That bit of foolishness annoyed Griselda. What if the others had seen? She’d admonish the big, stupid firebrand later, maybe even withhold her body for a night or two in punishment. After their celebratory tumble of the preceding night, he’d miss it for sure!
The Mexicans held up the coffin lid, waiting for Griselda’s order. She stared into the coffin at Moon’s slack face, his eyes tightly closed, what appeared a faint grin on his thin lips mantled by his scraggly mustache, with a fringe of goat beard sagging off his dimpled chin.
She sighed, nodded. The Mexicans placed the lid on the coffin and then each grabbed a rope handle on either end. They began carrying the coffin toward the open doors.
Griselda said, “We’ll have a brief service at Mr. Moon’s grave, gentlemen and ladies. Just a few words, maybe a prayer. Any more than that would only embarrass him. As you know, Mr. Moon was not a God-fearing man.”
A couple of the Mexican peasants and Mexican freighters shook their heads regretfully at that. One crossed himself and moved his lips as though in prayer for Moon’s lost soul.
Griselda suppressed an urge to roll her eyes.
She donned her hat and walked to the front of the saloon, avoiding eye contact with either the Kid or Deputy Mortimer, and headed out into the bright sunlight. The other mourners followed her out of the saloon, and they all formed a procession, Griselda following the two peasants carrying the dwarf’s coffin, the Kid and Mortimer behind her, the others behind them.
Several more people who’d been holding a vigil of sorts out in the street followed, as well, so that there were a good thirty, forty people striding mournfully behind the sprawling saloon and past the corrals and barns and up a rocky hill sparsely stippled with mesquites and sotol cactus.

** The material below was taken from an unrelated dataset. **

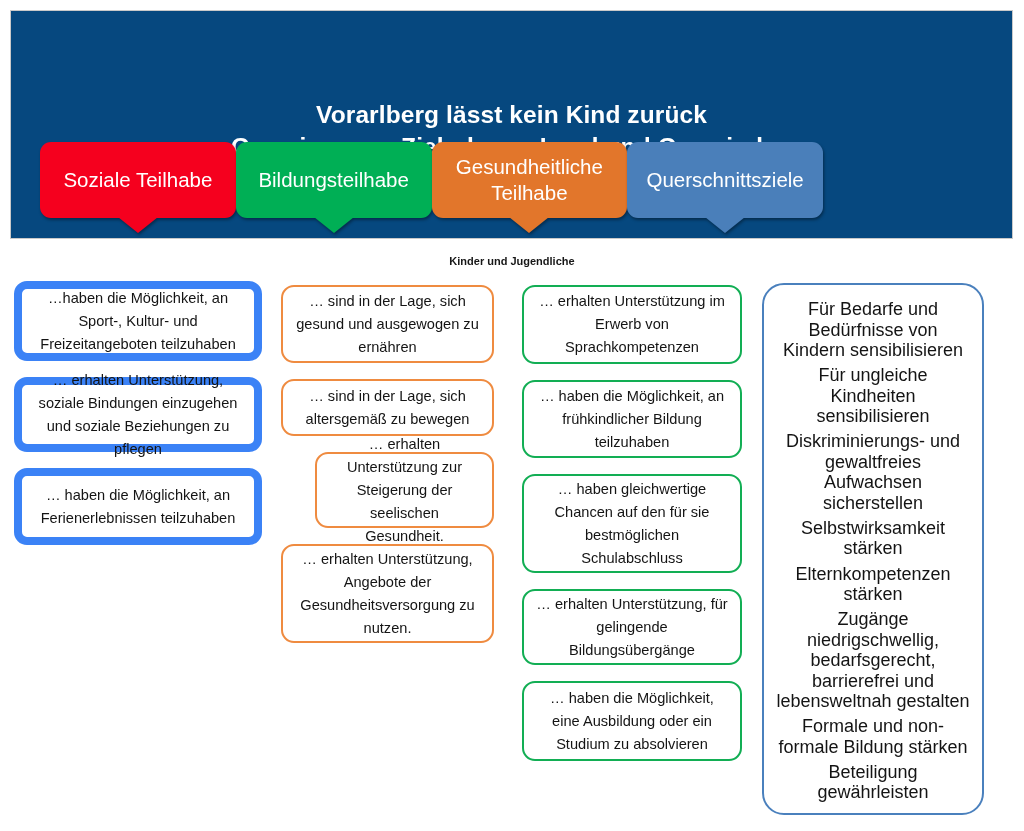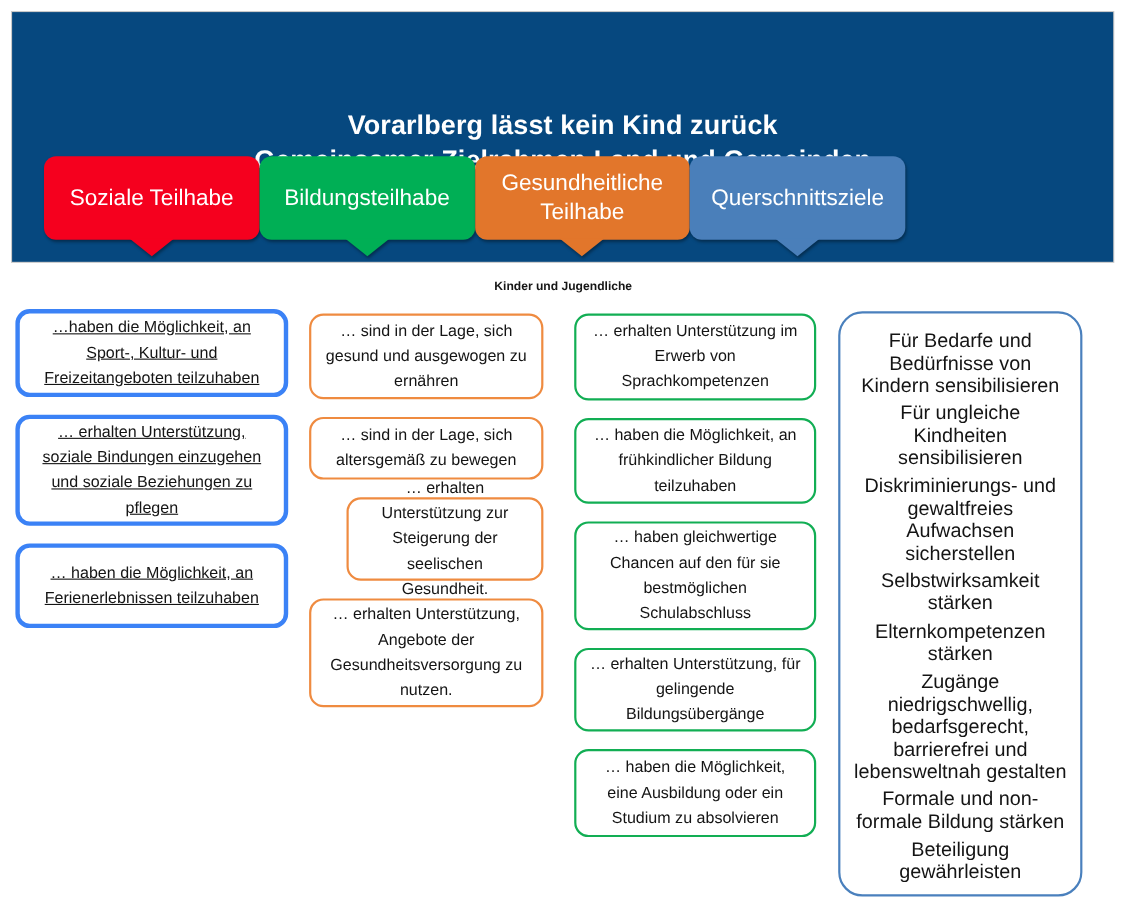"…haben die Möglichkeit, an Sport-," .card.red { border: 4px solid #3b82f6 -> 8px solid #3b82f6; text-decoration: underline -> none }
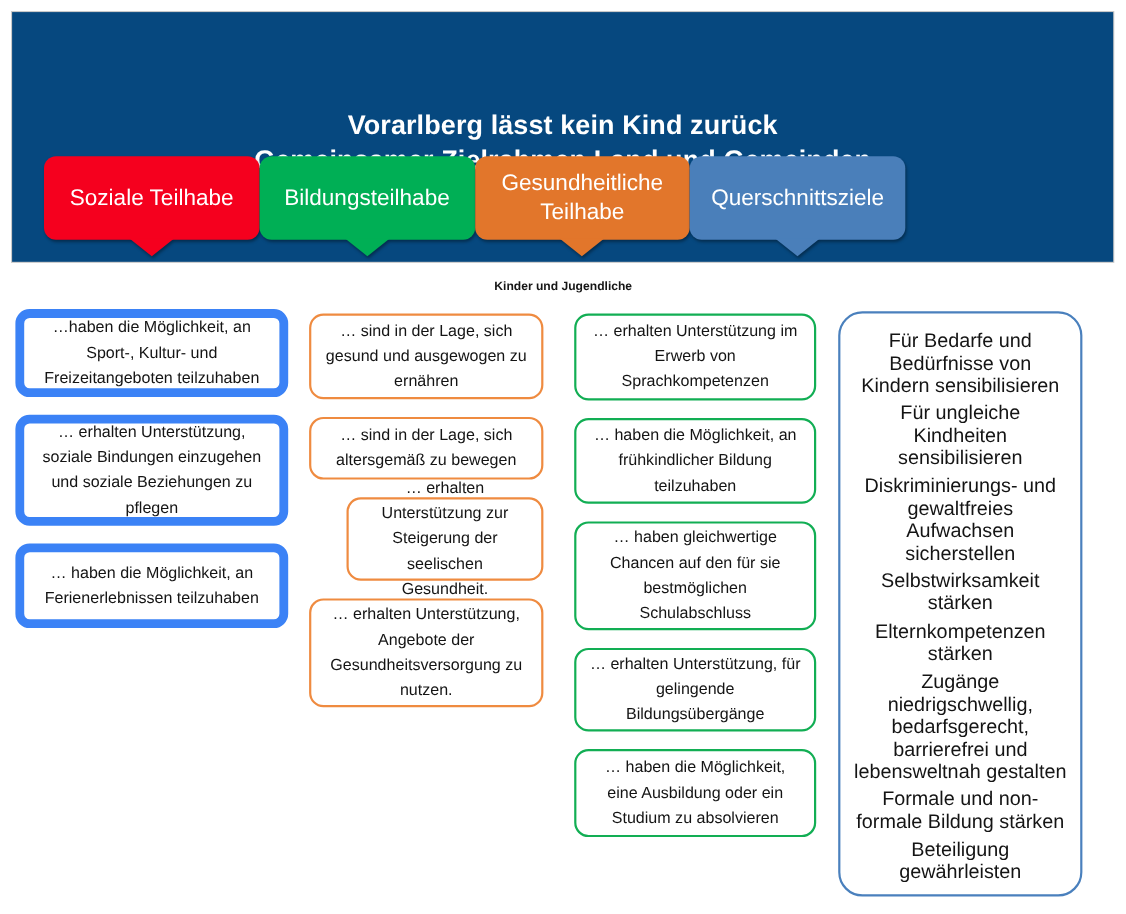"… erhalten Unterstützung, soziale" #col-social .card:nth-child(2) { height: 101px -> 75px }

Griselda had sent out two other Mexicans—an old man and a boy of about twelve—to dig the dwarf’s grave. The grave was dug, and now the pair lounged in the shade of a lone mesquite, the middle-aged Mexican taking a drink from the bladder flask looped around his neck, the boy sitting against the same tree and playing with a black and brown mongrel puppy between his spread legs. The boy and the puppy were playing tug-of-war with a knotted rag.
When the puppy saw the little wooden box and the crowd filing up the hill toward the hole in the ground, it growled and barked and then gave a yip and ran down the side of the hill to the north.
The man and the boy gained their feet as Griselda and the two peasants carrying the coffin approached. The peasants set the coffin down, and Griselda looked into the hole. It was only about three feet deep. A pile of ash-colored soil liberally sprinkled with gravel lay beside it.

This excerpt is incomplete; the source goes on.